Bug #16720

Update kernel to mitigate new MDS attacks

Added by cypherpunks 2019-05-15 03:48:17 . Updated 2019-11-01 22:45:06 .

Status:
Resolved
Priority:
High
Assignee:
Category:
Target version:
Start date:
Due date:
% Done:

100%

Feature Branch:
bugfix/16720-linux-4.19.37-nosmt+force-all-tests
Type of work:
Code
Blueprint:

Starter:
Affected tool:
Deliverable for:

Description

A very severe collection of Spectre-class hardware security vulnerabilities have been discovered which allow reading arbitrary memory. Existing Spectre defenses do not mitigate them. The only mitigation is to install new microcode updates (which add new behavior to a CPU instruction) and kernel updates (which use call those instructions at each context switch). It’s also unfortunately quite necessary to disable SMT (Hyper-Threading). On updated kernels, this can be done with mds=full,nosmt on the kernel command line. Until this is done, arbitrary memory reads are possible in Tails, potentially even from the Browser.

A proof-of-concept was also shown specifically for Tails.

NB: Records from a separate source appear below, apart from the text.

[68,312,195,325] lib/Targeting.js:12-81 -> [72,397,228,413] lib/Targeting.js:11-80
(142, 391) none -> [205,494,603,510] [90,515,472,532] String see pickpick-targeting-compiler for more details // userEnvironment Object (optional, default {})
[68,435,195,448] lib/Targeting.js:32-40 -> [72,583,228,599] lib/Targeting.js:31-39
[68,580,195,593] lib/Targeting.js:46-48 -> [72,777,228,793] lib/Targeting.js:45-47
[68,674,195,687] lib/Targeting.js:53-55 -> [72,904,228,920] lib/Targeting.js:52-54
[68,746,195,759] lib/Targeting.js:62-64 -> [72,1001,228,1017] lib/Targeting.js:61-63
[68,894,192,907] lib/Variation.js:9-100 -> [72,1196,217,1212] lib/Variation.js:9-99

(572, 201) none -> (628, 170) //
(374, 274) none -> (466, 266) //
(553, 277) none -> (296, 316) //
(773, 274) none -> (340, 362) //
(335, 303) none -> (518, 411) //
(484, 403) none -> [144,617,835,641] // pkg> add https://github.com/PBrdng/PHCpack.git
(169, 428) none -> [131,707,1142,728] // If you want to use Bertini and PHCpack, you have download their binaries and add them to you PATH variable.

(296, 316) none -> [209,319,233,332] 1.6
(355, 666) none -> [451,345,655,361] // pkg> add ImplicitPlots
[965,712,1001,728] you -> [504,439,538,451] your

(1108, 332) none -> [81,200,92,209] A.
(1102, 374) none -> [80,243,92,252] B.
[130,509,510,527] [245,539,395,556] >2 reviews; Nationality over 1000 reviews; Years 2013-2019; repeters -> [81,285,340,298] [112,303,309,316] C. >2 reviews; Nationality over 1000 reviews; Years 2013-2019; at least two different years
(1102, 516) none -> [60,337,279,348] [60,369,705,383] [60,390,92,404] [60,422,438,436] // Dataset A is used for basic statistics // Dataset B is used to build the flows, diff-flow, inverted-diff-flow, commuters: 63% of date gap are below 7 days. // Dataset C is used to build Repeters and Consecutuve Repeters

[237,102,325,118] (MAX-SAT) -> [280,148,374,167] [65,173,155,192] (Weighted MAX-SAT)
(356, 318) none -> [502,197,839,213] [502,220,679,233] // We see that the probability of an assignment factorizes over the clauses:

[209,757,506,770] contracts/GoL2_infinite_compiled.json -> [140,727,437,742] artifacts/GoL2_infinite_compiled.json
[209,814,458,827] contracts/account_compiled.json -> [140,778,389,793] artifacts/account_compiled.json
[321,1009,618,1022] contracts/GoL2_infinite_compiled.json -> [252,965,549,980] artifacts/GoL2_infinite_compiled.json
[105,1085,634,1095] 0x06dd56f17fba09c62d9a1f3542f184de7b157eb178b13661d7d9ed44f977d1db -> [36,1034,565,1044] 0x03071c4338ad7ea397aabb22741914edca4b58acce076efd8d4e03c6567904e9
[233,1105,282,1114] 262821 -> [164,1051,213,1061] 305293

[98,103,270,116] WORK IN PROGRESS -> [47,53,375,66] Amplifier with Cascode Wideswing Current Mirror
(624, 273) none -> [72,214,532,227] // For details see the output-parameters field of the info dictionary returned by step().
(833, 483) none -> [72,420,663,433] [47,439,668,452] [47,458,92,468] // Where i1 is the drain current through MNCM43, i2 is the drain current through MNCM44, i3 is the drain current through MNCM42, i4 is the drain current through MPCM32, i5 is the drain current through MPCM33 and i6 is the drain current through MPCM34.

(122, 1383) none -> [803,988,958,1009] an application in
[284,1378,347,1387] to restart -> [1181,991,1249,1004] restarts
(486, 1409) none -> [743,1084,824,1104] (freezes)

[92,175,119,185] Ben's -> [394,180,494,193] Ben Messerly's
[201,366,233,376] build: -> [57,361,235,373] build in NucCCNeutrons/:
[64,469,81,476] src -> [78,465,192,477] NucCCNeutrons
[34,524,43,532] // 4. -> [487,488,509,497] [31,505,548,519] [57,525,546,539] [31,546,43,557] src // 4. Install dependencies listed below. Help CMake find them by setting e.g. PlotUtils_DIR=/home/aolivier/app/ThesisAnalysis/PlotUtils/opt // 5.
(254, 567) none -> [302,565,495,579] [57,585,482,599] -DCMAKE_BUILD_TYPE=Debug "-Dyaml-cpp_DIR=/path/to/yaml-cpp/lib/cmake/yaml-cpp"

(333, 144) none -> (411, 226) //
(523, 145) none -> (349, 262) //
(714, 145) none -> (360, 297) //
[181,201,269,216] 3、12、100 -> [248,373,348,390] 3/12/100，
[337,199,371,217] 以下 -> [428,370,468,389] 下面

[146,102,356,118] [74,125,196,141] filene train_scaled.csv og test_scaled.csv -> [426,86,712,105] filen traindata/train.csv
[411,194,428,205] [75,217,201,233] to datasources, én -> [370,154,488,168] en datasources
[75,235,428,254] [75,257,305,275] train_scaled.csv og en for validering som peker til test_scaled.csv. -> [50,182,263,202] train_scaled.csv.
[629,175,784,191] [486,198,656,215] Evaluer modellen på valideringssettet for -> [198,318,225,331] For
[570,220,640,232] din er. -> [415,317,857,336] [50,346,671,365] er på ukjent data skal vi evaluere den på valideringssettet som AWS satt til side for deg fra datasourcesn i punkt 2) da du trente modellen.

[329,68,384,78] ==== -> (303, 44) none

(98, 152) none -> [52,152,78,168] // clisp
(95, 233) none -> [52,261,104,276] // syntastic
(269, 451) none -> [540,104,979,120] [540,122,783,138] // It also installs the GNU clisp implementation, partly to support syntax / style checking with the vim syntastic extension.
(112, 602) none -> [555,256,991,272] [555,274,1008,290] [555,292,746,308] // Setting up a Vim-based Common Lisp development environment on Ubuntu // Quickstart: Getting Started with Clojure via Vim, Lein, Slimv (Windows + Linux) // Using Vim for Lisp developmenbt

See https://cpu.fail/ and https://www.kernel.org/doc/html/latest/admin-guide/hw-vuln/mds.html for more information.


Subtasks


Related issues

Blocks Tails - Feature #16209: Core work: Foundations Team Confirmed
Blocked by Tails - Bug #16708: Upgrade Linux to 4.19.37 Resolved

History

#1 Updated by cypherpunks 2019-05-15 07:01:09

Also note that, while disabling SMT can reduce performance (by up to 20% in worst case scenarios), it really is necessary to prevent trivial cross-process memory reads. Luckily this only reduces the maximum performance when all CPU cores are maxed out, not the average performance, so unless a Tails user is doing some heavy compute job that is maxing out all cores, it won’t be a major impact. Google’s Chromebook went with this option and disabled SMT.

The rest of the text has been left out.